Requirement: Make a tally of the lines in the records that include the string "raspberrypi", and give only that number.

Records supplied:
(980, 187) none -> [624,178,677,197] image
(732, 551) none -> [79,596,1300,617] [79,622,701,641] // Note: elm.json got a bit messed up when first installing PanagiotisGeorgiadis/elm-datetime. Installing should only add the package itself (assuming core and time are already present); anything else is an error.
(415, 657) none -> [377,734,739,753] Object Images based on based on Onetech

* * *

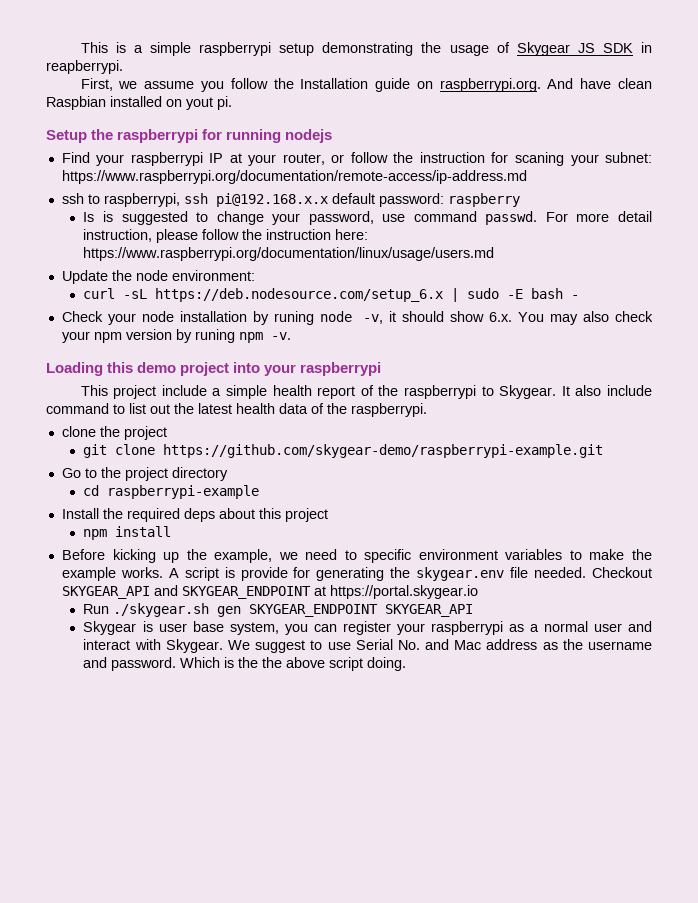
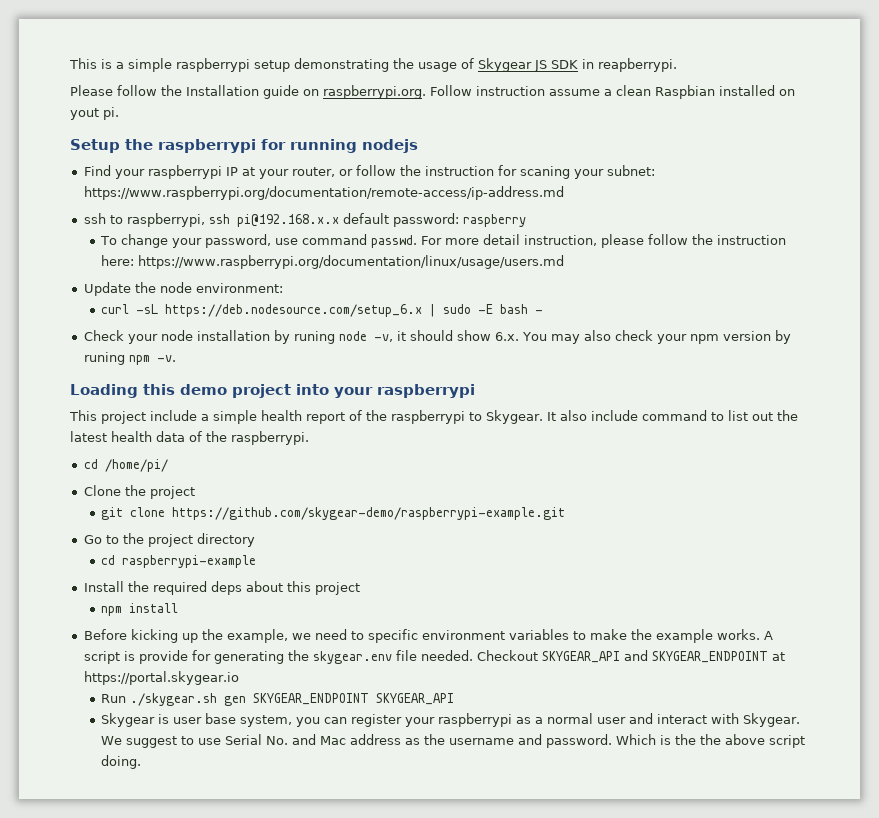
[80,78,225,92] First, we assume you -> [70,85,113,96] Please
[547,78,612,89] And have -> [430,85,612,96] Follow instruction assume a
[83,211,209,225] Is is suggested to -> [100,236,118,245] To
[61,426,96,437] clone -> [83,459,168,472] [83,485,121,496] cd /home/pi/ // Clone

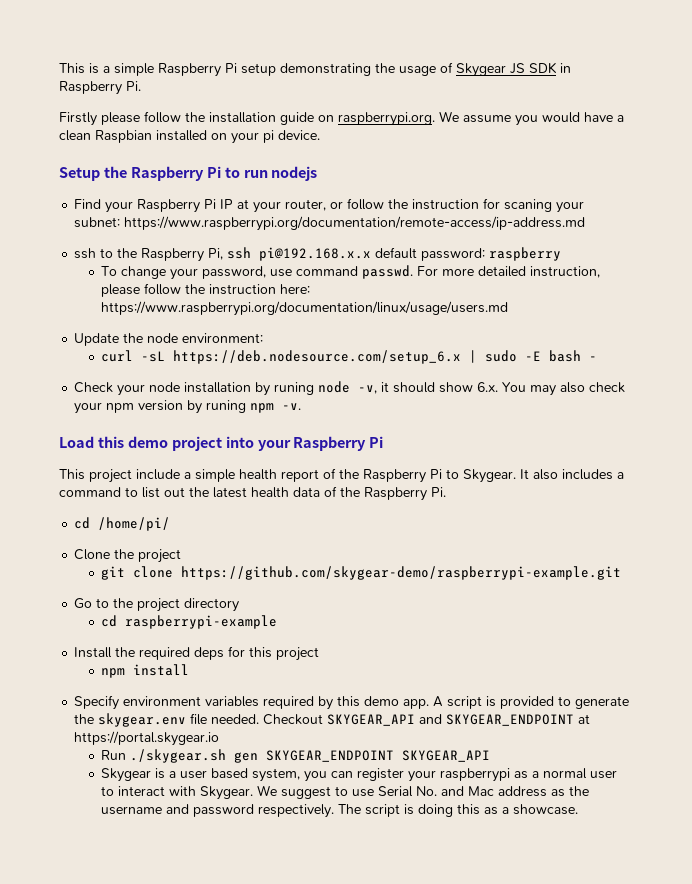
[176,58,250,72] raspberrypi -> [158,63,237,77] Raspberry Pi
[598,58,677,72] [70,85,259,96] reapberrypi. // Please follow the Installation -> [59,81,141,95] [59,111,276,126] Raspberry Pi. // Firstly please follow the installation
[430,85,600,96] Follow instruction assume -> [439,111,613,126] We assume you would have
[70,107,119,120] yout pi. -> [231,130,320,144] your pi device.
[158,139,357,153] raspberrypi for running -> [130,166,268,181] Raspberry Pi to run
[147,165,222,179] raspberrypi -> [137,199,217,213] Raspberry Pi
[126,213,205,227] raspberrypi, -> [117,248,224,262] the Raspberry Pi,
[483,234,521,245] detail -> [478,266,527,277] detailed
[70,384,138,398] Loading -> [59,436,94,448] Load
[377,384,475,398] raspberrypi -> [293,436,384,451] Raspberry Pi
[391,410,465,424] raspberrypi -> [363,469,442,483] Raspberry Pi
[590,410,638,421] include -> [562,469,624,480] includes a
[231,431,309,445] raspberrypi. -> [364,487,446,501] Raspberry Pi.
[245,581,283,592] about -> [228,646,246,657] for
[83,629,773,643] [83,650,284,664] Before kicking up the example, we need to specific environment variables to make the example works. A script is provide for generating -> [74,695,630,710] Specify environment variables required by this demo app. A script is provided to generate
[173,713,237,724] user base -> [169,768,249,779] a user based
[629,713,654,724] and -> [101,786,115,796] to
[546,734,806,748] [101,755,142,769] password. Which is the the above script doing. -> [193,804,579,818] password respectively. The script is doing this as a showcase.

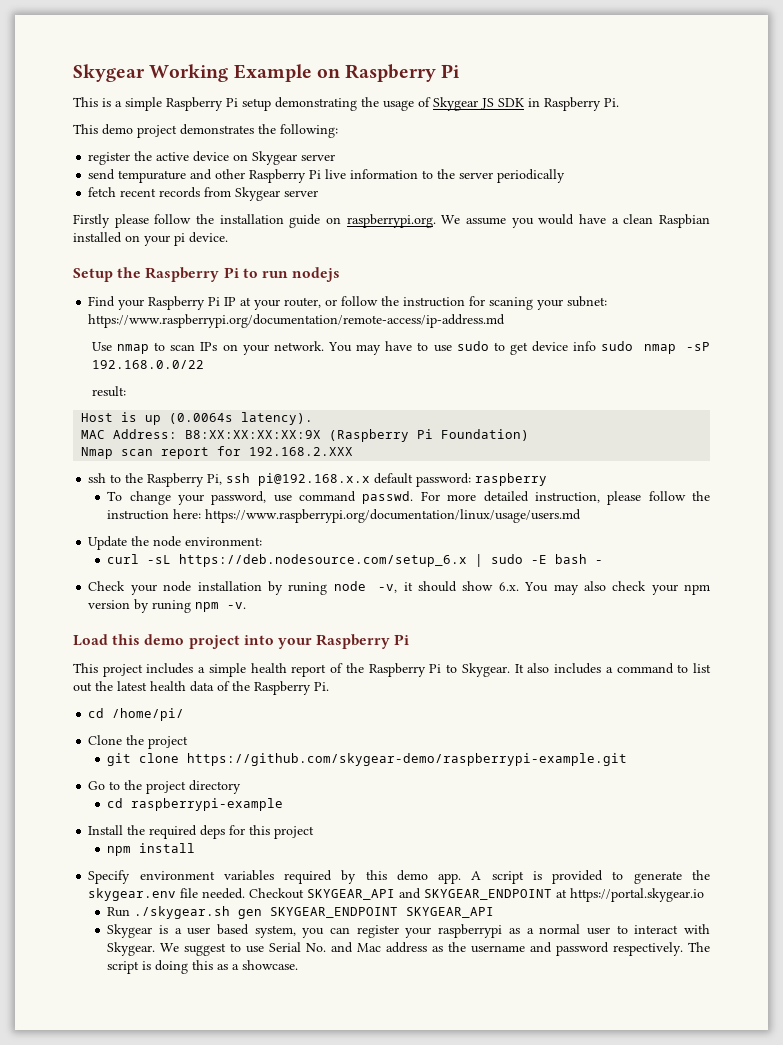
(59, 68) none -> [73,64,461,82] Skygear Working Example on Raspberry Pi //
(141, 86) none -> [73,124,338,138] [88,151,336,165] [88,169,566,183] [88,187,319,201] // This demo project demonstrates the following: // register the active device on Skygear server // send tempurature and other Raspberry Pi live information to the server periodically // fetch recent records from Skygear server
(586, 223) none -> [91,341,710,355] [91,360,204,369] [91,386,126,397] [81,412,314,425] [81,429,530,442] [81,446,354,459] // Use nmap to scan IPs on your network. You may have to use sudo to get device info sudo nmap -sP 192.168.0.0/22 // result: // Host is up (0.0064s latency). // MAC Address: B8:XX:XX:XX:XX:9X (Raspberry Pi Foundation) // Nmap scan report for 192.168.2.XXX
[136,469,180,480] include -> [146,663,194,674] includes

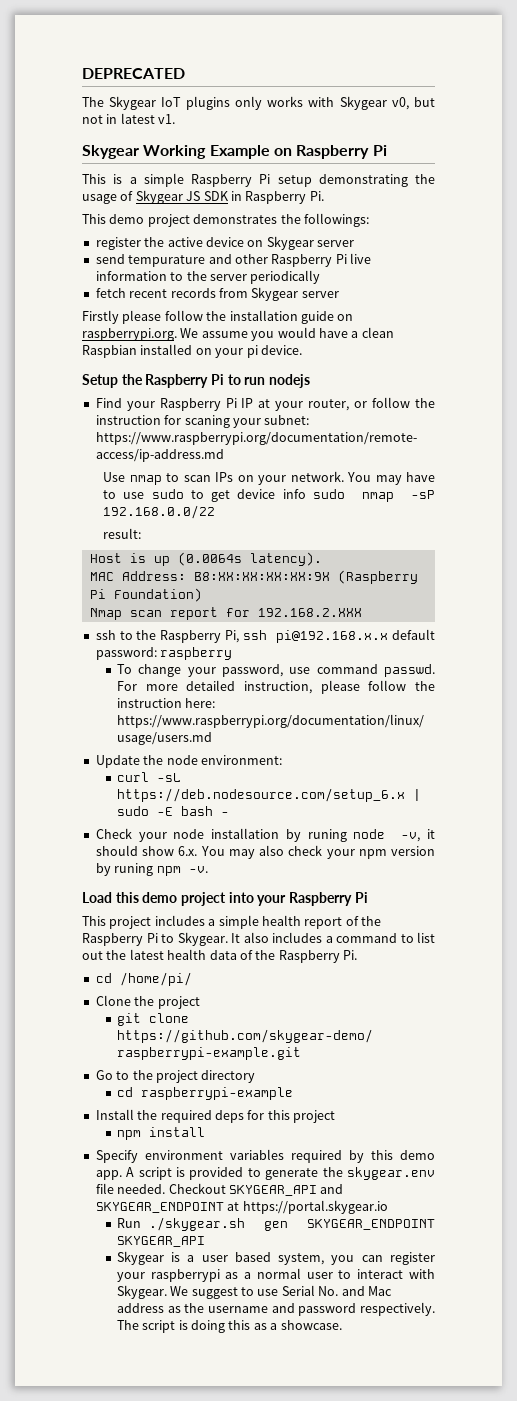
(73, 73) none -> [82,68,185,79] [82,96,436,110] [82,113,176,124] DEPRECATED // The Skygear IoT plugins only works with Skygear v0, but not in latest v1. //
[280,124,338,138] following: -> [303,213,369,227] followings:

Result of the exercise: 7